Assigned task: Once you find the line containing "background: #3b82f6 ->" in the data below, copy it and each following line exactly, up to and including the line containing "background: #86efac ->", and nothing else.

Dataset records:
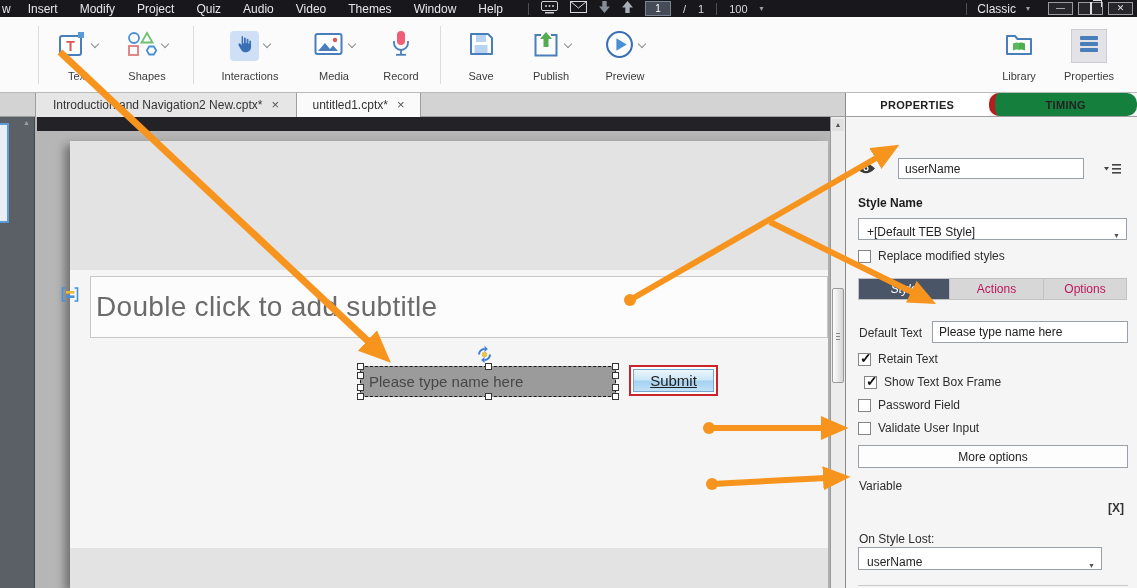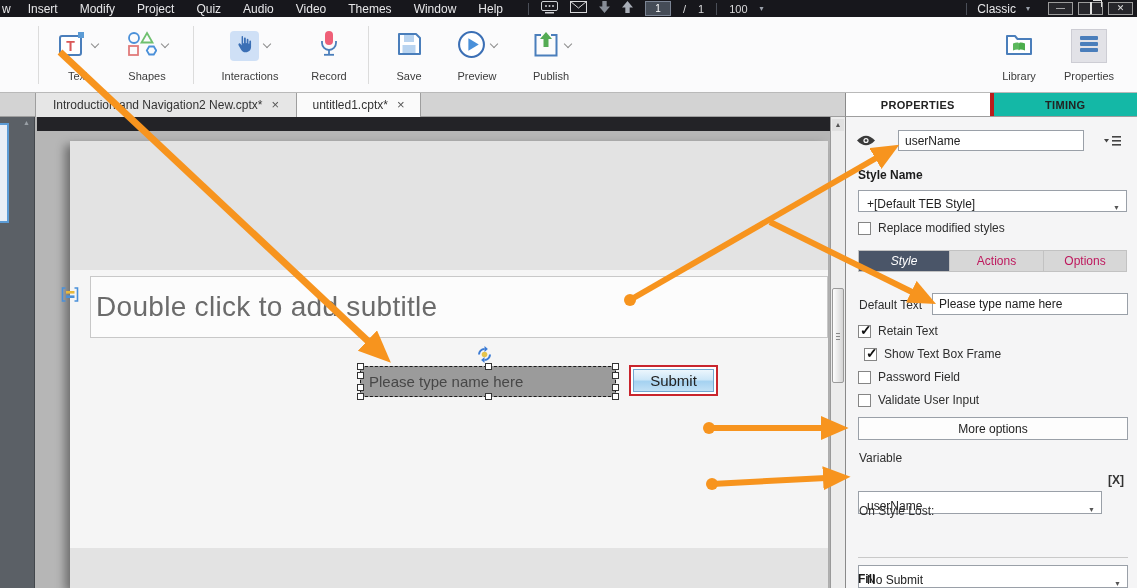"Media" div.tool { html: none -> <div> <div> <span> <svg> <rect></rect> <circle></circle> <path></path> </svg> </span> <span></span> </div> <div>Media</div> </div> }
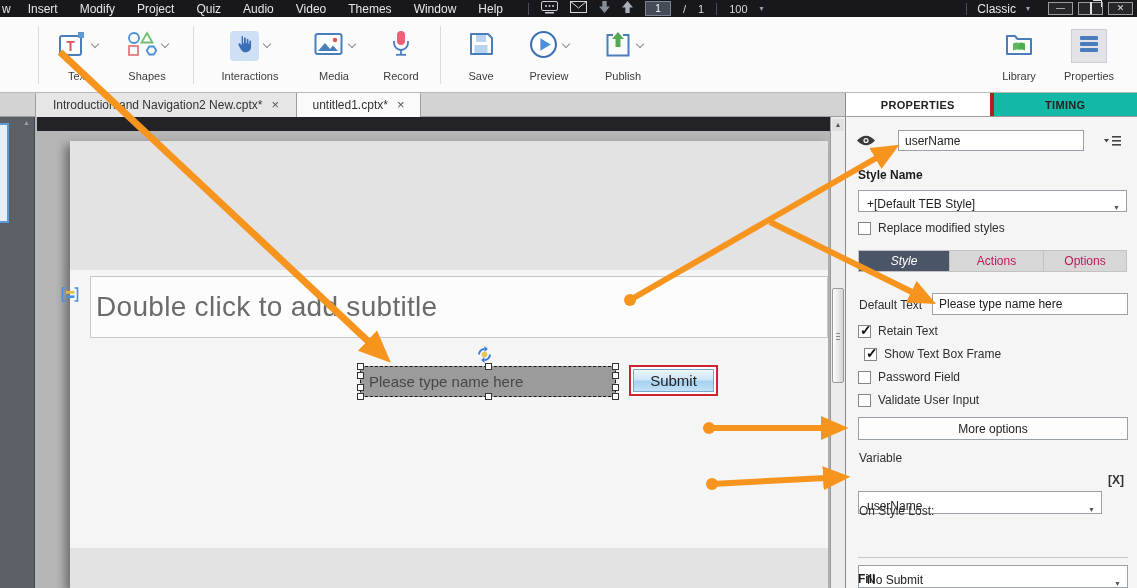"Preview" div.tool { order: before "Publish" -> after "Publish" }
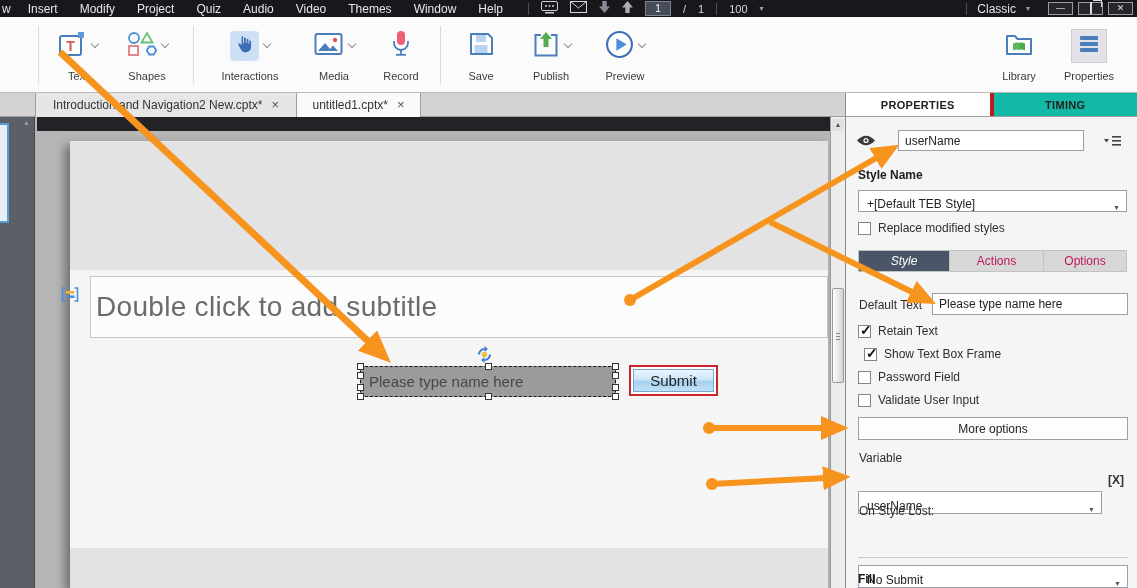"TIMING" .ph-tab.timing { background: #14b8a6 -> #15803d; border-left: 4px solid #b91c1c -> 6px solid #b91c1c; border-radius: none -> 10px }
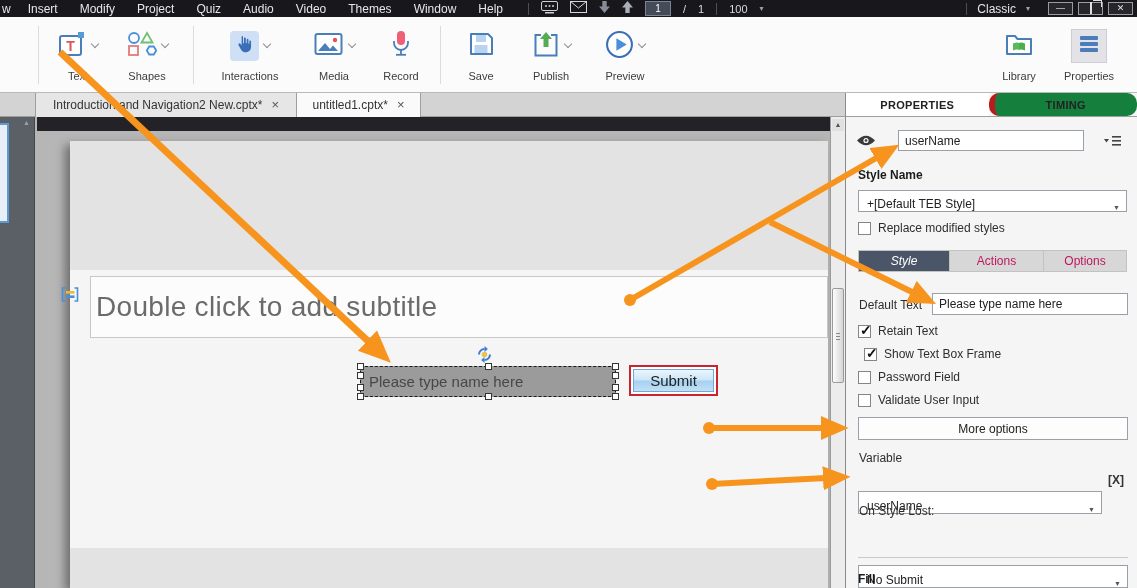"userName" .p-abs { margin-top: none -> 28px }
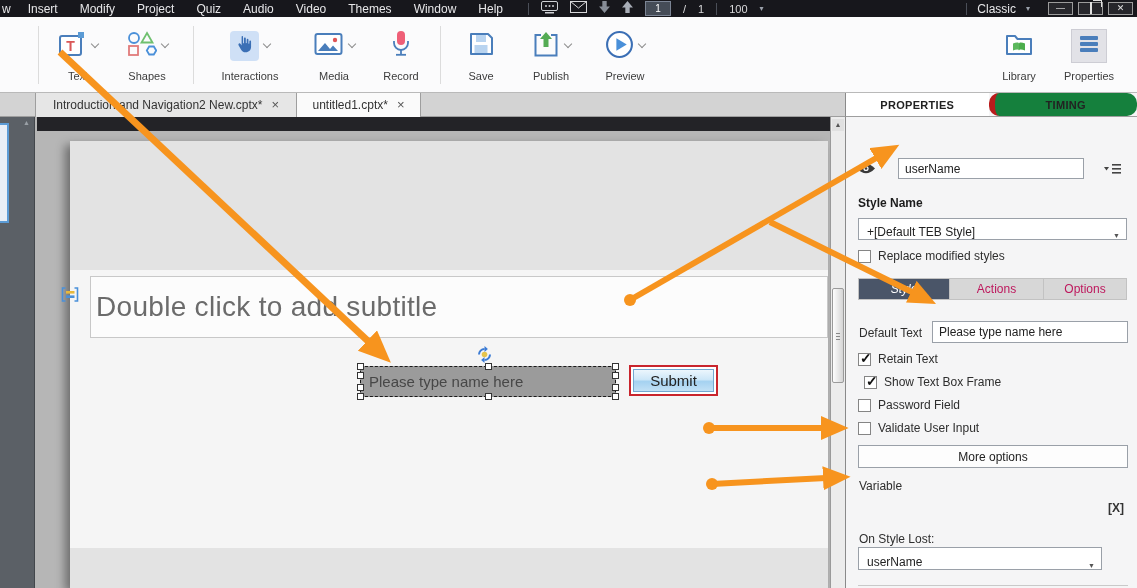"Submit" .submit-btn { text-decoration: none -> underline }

--

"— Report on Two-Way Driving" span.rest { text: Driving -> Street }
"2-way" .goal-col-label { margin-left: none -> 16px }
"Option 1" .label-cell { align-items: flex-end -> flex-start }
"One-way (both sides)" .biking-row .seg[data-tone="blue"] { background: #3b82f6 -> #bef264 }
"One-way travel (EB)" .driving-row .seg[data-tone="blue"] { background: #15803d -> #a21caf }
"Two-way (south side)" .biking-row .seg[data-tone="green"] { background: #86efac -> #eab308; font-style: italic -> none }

--

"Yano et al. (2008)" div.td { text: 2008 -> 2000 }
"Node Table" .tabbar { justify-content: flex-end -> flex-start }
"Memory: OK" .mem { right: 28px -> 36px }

Answer area:
"One-way (both sides)" .biking-row .seg[data-tone="blue"] { background: #3b82f6 -> #bef264 }
"One-way travel (EB)" .driving-row .seg[data-tone="blue"] { background: #15803d -> #a21caf }
"Two-way (south side)" .biking-row .seg[data-tone="green"] { background: #86efac -> #eab308; font-style: italic -> none }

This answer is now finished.